PROMPT> Each entry must come back word for word; drop the images as you go.
*** SUPPLIED DATA Section Begins ***
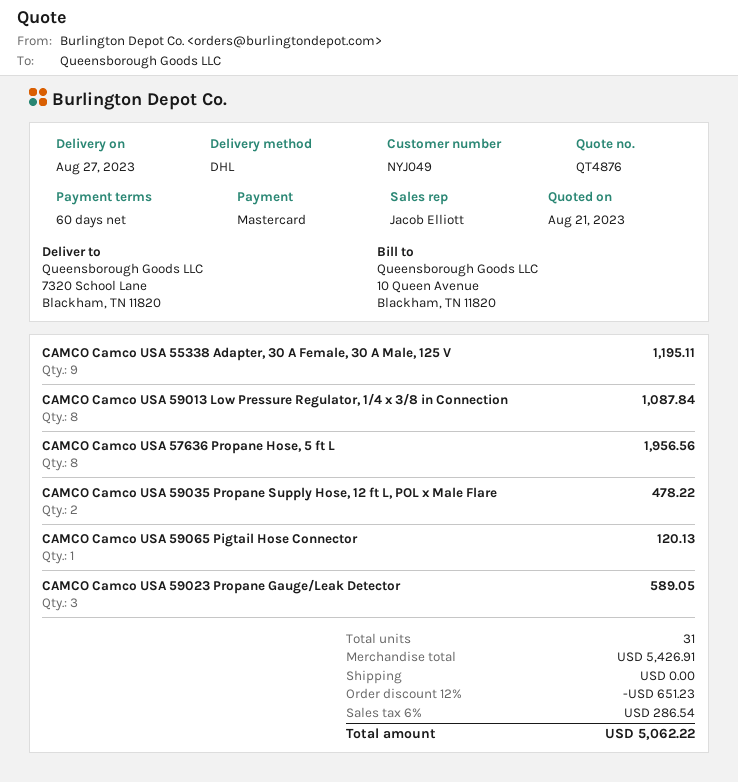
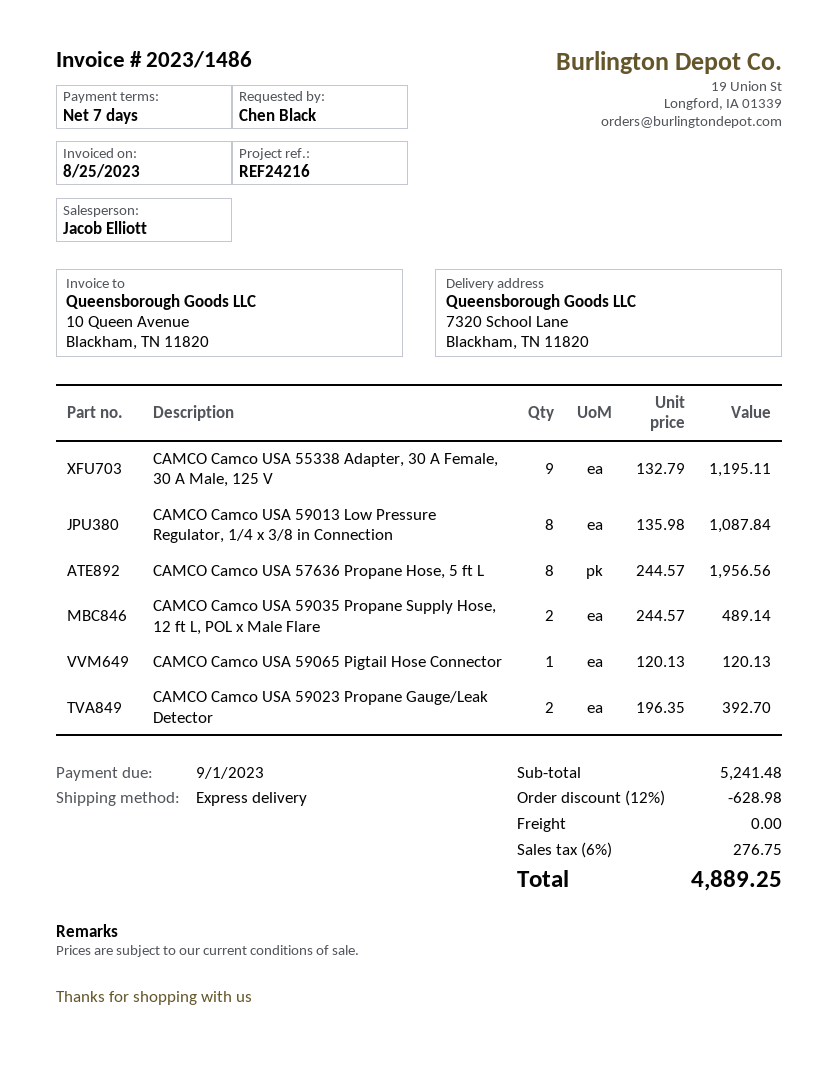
payment terms: 60 days -> 7 days
shipping method: DHL -> express
CAMCO Camco USA 59035 Propane Supply Hose, 12 ft L, POL x Male Flare: 2 for 478.22 -> 2 for 489.14
CAMCO Camco USA 59023 Propane Gauge/Leak Detector: 3 for 589.05 -> 2 for 392.70
subtotal: 5426.91 -> 5241.48
discount: 12% = 651.23 -> 12% = 628.98
tax: 6% = 286.54 -> 6% = 276.75
total: 5062.22 -> 4889.25

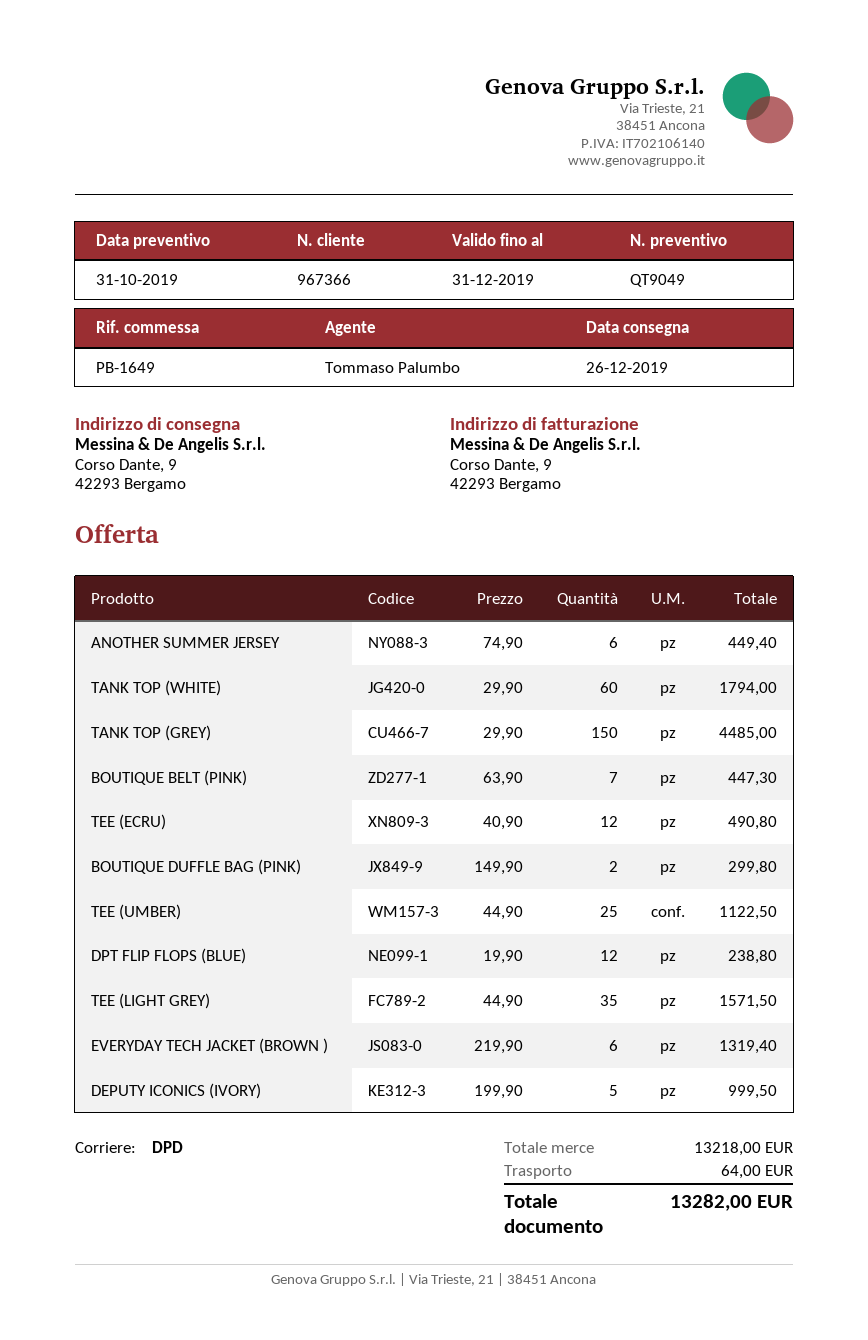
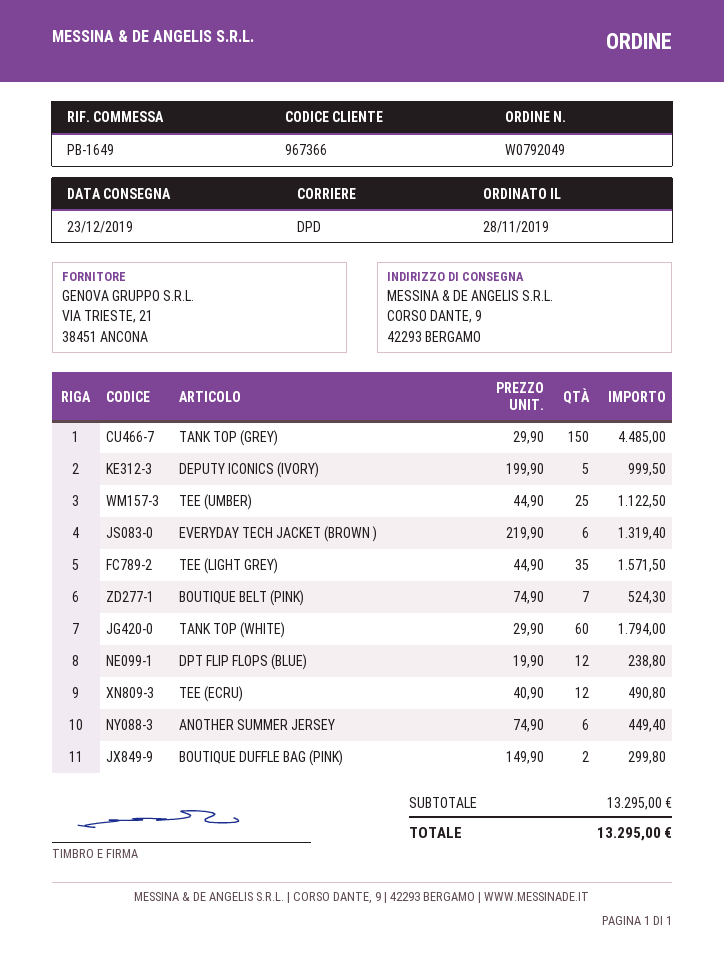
delivery date: 2019-12-26 -> 2019-12-23
BOUTIQUE BELT (PINK): 7 x 63.90 = 447.30 -> 7 x 74.90 = 524.30
subtotal: 13218.00 -> 13295.00
shipping: 64.00 -> none
total: 13282.00 -> 13295.00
*** SUPPLIED DATA Section Ends ***
ANSWER FOR THIS EXERCISE>
payment terms: 60 days -> 7 days
shipping method: DHL -> express
CAMCO Camco USA 59035 Propane Supply Hose, 12 ft L, POL x Male Flare: 2 for 478.22 -> 2 for 489.14
CAMCO Camco USA 59023 Propane Gauge/Leak Detector: 3 for 589.05 -> 2 for 392.70
subtotal: 5426.91 -> 5241.48
discount: 12% = 651.23 -> 12% = 628.98
tax: 6% = 286.54 -> 6% = 276.75
total: 5062.22 -> 4889.25

delivery date: 2019-12-26 -> 2019-12-23
BOUTIQUE BELT (PINK): 7 x 63.90 = 447.30 -> 7 x 74.90 = 524.30
subtotal: 13218.00 -> 13295.00
shipping: 64.00 -> none
total: 13282.00 -> 13295.00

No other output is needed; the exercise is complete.